### EXERCISE INSTRUCTIONS
In the records below, find the line containing "[216,214,296,223] to connect", then reproduce that line and every one after it to the end, exactly and alone.

### Records drawn from a dataset
BEGIN
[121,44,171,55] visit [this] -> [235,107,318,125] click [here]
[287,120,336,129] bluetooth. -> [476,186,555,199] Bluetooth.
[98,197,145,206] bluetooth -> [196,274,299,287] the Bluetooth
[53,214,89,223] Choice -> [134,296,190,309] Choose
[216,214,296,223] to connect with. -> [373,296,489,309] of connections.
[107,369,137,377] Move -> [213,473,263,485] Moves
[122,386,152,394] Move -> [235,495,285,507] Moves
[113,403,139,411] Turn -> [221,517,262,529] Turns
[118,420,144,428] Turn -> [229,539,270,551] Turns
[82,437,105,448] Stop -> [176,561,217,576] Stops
END
### ANSWER AREA
[216,214,296,223] to connect with. -> [373,296,489,309] of connections.
[107,369,137,377] Move -> [213,473,263,485] Moves
[122,386,152,394] Move -> [235,495,285,507] Moves
[113,403,139,411] Turn -> [221,517,262,529] Turns
[118,420,144,428] Turn -> [229,539,270,551] Turns
[82,437,105,448] Stop -> [176,561,217,576] Stops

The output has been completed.